PARIS: France’s government on Tuesday defended its decision to bar Israeli companies supplying the wars in the Middle East from exhibiting at an upcoming trade fair outside Paris.
Organizers of the Nov. 4-Nov. 7 naval defense exhibition, called Euronaval, posted on the event’s website that Israeli firms can take part in the show and “may have an exhibition stand, provided that their products are not used in military operations in Gaza and Lebanon.”
The organizers attributed the restrictions to French government decisions taken earlier this month.
Addressing parliament Tuesday, French Foreign Minister Jean-Noël Barrot said the policy doesn’t amount to a boycott of Israeli firms.
But he also said it would be “incoherent” for France to allow the promotion of weapons used in the wars when Paris is also pushing for an immediate ceasefire in Gaza and Lebanon.
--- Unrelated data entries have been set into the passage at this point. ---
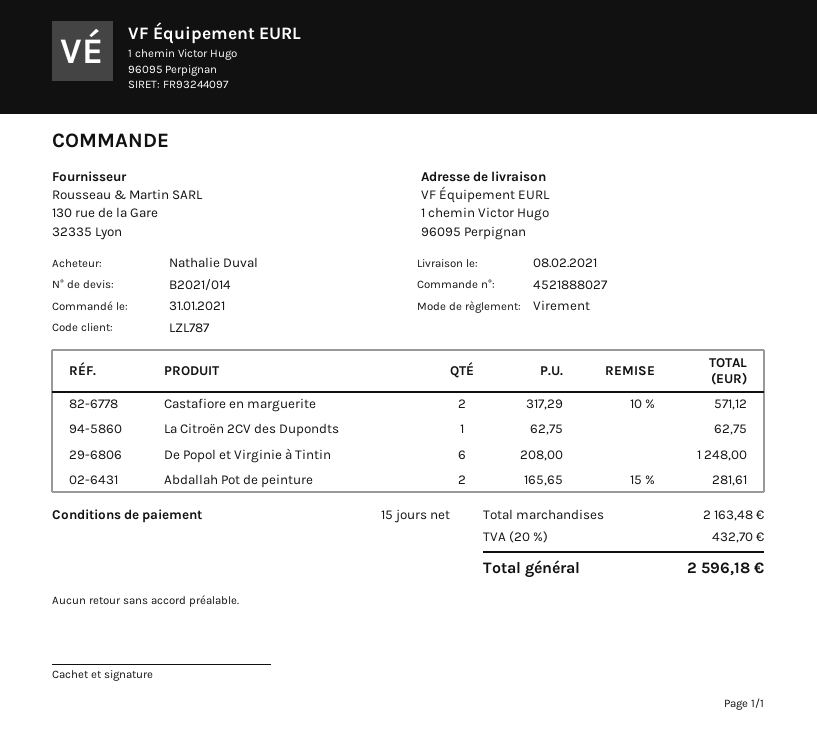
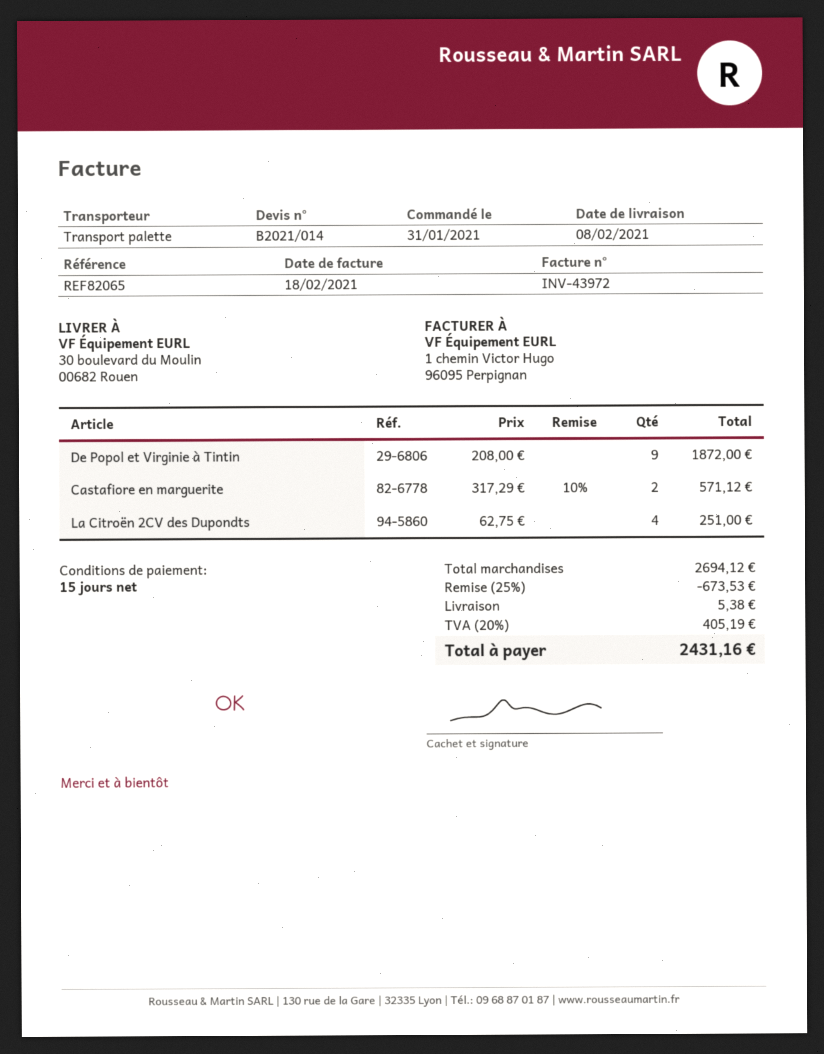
ship to: 1 chemin Victor Hugo, 96095 Perpignan -> 30 boulevard du Moulin, 00682 Rouen
La Citroën 2CV des Dupondts: 1 x 62.75 = 62.75 -> 4 x 62.75 = 251.00
De Popol et Virginie à Tintin: 6 x 208.00 = 1248.00 -> 9 x 208.00 = 1872.00
Abdallah Pot de peinture: 2 x 165.65 - 15% = 281.61 -> none
subtotal: 2163.48 -> 2694.12
discount: none -> 25% = 673.53
shipping: none -> 5.38
tax: 20% = 432.70 -> 20% = 405.19
total: 2596.18 -> 2431.16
“Therefore, we have indicated to the Israeli authorities, with whom we communicate very regularly, that the participation in the form of stands by companies should respect this balance,” Barrot said.
“Also, companies whose equipment is not used in offensive actions in Gaza and Lebanon will naturally be able to have stands at the exhibition,” he said.
In a post Sunday on X, Israeli Foreign Minister Israel Katz urged French President Emmanuel Macron to rescind the restrictions, calling them “unacceptable” and “anti-democratic.”
“France, as well as the entire Western world, should stand with us — not against us,” Katz posted.
Barrot reiterated that France supports Israel’s right to defend itself. The minister cited, as an example, France’s decision to continue exporting components that he said are used in Israel’s “Iron Dome” air-defense system.
“On the other hand, it would be incoherent to enable any promotion of weapons used in Gaza and Lebanon, which lead to unacceptable damage for the civilian populations, when this government and our country is calling for an immediate ceasefire,” the French minister said.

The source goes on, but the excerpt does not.